> [Exercise description] Exact copies are required of the lines from the line containing "(685, 506) none" through the final line of the listing, both included, and of no other lines.

> [Exercise input]

§ §

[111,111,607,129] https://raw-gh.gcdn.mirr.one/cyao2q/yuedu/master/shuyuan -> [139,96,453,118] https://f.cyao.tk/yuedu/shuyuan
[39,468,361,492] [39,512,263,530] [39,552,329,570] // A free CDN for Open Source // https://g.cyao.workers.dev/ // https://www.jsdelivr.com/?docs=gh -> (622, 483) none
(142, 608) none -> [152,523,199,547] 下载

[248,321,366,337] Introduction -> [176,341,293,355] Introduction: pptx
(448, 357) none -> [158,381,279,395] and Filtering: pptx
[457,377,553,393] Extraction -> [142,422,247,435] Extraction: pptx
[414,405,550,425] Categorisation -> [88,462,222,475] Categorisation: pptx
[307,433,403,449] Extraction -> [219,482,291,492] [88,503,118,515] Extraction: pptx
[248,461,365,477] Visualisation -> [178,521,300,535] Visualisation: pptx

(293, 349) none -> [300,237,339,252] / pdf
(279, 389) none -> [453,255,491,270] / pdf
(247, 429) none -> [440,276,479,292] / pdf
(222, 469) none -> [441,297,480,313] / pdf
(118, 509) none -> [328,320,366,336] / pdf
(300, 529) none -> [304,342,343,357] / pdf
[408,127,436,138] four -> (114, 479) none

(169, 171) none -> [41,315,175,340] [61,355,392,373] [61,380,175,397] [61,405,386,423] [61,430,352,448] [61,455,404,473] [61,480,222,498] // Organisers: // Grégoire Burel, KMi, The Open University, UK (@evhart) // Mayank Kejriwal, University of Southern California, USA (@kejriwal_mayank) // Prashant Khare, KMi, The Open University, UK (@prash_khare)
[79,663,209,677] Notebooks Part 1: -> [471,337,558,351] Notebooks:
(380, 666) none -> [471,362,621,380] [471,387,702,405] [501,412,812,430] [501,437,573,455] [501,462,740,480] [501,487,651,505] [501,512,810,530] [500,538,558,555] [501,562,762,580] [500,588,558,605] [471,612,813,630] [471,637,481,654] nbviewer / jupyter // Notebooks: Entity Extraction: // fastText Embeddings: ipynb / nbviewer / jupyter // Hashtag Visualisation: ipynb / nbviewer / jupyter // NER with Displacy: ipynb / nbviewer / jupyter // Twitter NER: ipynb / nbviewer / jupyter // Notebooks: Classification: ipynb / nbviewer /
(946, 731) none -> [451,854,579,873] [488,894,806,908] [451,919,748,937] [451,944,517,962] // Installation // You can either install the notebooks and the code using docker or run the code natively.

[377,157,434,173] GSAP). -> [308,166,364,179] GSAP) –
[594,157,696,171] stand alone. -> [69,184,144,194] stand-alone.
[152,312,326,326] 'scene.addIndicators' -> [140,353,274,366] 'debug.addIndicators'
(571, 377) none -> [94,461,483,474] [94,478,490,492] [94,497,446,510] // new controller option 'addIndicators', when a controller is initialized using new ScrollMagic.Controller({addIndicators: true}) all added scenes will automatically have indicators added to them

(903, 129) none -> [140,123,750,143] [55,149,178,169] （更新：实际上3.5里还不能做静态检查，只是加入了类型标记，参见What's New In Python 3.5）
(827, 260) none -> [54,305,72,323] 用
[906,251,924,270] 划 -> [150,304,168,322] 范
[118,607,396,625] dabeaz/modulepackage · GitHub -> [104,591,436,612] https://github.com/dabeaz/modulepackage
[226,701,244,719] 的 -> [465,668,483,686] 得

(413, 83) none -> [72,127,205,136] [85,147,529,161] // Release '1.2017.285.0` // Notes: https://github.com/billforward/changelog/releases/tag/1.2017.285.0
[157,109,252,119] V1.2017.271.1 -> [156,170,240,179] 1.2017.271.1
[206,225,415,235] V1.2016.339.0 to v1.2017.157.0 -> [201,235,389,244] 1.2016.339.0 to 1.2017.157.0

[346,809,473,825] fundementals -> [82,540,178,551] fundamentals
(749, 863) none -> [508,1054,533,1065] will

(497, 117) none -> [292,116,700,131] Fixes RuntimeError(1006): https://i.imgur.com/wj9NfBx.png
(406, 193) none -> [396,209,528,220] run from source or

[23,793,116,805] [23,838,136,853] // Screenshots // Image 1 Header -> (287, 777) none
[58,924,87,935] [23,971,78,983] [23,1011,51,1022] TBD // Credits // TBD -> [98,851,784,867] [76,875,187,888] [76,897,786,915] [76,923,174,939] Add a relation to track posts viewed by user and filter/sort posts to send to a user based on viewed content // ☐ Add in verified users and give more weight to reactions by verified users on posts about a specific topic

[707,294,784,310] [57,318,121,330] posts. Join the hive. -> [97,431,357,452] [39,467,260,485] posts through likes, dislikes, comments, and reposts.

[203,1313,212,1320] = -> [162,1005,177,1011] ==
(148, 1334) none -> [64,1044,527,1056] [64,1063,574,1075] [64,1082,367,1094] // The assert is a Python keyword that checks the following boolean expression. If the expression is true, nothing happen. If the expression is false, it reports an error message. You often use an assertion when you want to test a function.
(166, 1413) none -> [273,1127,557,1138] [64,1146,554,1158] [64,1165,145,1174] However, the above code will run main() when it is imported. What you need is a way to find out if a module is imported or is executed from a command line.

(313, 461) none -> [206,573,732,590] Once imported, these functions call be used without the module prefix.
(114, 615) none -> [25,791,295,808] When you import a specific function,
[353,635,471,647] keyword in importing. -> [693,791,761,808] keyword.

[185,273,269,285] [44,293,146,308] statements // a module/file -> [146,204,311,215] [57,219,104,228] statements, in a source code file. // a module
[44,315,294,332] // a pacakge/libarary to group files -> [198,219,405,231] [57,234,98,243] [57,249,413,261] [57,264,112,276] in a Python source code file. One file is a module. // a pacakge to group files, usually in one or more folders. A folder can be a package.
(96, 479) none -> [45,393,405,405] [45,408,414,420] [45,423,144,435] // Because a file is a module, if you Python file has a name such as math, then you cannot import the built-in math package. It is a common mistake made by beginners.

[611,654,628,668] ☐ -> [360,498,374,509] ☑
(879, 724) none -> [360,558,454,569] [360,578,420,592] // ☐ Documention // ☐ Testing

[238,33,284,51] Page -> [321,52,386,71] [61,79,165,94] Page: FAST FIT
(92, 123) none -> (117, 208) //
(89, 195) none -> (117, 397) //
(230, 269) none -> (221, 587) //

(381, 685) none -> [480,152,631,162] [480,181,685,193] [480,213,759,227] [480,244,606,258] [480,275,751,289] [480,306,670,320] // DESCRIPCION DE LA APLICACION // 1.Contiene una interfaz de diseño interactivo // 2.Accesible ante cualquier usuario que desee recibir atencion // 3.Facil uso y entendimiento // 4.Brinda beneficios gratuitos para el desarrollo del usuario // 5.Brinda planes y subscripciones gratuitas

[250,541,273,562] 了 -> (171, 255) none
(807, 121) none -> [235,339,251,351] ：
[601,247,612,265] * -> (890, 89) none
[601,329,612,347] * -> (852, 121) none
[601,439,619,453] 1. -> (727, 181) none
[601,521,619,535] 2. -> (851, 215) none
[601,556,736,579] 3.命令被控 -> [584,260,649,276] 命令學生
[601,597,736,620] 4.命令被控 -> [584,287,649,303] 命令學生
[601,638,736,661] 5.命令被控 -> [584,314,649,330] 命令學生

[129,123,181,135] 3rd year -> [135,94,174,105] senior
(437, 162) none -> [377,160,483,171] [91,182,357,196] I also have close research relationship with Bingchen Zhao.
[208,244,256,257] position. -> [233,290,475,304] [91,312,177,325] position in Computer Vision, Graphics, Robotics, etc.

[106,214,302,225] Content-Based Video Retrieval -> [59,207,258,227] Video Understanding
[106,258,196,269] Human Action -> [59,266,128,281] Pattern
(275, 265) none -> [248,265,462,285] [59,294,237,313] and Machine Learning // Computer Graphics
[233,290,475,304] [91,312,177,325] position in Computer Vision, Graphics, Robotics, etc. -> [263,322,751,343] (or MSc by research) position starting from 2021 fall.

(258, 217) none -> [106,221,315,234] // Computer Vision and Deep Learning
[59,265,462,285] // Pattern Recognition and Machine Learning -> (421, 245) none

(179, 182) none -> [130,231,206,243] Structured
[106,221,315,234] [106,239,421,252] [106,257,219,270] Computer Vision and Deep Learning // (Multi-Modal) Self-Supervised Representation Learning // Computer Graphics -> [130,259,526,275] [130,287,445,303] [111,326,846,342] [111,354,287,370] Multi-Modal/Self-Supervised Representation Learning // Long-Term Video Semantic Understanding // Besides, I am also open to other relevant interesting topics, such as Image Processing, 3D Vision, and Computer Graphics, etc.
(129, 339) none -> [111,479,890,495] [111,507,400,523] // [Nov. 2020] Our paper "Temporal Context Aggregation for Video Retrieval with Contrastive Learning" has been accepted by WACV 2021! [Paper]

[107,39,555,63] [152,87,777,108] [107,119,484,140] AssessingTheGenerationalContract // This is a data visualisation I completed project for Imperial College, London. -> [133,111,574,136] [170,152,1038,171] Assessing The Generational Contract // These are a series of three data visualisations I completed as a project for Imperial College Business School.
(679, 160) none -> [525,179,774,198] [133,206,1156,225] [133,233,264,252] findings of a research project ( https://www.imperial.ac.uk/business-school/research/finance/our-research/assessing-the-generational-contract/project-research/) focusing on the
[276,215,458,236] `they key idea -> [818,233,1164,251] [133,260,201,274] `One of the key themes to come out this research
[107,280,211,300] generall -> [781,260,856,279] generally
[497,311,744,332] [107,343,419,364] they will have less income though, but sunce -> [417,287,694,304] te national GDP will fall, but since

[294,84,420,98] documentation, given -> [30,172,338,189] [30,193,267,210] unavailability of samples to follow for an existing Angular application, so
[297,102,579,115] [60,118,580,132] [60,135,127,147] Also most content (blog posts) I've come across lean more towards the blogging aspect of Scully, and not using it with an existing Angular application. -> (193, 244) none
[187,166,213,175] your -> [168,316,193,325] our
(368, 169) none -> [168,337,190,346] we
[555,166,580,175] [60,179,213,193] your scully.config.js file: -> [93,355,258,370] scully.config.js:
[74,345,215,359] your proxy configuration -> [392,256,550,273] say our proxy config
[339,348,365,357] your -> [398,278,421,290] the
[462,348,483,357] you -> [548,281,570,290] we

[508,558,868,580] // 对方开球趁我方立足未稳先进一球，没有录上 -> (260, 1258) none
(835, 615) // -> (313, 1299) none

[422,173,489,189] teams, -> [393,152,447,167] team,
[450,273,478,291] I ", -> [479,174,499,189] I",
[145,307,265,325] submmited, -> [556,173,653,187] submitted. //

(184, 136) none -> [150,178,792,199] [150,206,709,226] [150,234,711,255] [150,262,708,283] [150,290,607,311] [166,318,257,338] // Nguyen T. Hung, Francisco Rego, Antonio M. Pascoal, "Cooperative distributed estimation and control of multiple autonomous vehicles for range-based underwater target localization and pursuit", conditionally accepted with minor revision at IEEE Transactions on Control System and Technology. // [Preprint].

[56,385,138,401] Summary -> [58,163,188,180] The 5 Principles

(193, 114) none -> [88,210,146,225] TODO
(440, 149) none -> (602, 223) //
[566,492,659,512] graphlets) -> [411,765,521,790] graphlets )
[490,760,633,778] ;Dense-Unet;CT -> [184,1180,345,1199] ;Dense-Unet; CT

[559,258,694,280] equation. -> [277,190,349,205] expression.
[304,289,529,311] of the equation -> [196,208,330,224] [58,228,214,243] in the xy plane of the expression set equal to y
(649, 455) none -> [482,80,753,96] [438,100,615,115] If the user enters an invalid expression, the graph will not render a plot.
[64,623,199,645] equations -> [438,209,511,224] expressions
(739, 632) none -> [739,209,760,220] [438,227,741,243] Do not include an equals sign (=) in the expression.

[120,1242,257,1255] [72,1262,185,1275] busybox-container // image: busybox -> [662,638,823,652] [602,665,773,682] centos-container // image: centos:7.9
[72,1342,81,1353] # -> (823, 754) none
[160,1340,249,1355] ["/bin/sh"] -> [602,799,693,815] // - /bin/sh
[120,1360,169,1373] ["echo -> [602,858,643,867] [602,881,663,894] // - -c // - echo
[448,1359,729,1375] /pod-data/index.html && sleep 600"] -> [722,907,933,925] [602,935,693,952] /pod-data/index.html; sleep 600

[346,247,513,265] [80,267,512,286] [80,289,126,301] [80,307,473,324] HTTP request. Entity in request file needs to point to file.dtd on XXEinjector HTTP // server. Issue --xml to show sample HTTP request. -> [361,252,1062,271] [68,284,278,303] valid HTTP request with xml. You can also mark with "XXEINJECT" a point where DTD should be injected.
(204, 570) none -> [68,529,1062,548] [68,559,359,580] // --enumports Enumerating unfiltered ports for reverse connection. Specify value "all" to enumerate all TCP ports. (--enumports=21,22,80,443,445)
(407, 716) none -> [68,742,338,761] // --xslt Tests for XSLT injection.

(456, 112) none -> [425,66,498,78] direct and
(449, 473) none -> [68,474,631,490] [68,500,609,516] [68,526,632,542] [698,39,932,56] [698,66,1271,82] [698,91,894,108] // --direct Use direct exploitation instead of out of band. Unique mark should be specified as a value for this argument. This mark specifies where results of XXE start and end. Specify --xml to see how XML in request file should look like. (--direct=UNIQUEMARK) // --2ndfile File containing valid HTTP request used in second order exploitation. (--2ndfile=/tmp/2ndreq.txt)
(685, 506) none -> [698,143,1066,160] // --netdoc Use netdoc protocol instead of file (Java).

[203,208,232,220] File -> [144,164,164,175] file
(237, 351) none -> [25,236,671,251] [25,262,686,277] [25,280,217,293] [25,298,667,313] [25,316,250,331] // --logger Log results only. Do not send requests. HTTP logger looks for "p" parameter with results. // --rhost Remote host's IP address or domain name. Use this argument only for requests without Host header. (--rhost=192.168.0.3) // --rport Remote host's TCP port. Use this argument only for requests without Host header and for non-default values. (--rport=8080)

§ §

> [Result for this task]
(685, 506) none -> [698,143,1066,160] // --netdoc Use netdoc protocol instead of file (Java).

[203,208,232,220] File -> [144,164,164,175] file
(237, 351) none -> [25,236,671,251] [25,262,686,277] [25,280,217,293] [25,298,667,313] [25,316,250,331] // --logger Log results only. Do not send requests. HTTP logger looks for "p" parameter with results. // --rhost Remote host's IP address or domain name. Use this argument only for requests without Host header. (--rhost=192.168.0.3) // --rport Remote host's TCP port. Use this argument only for requests without Host header and for non-default values. (--rport=8080)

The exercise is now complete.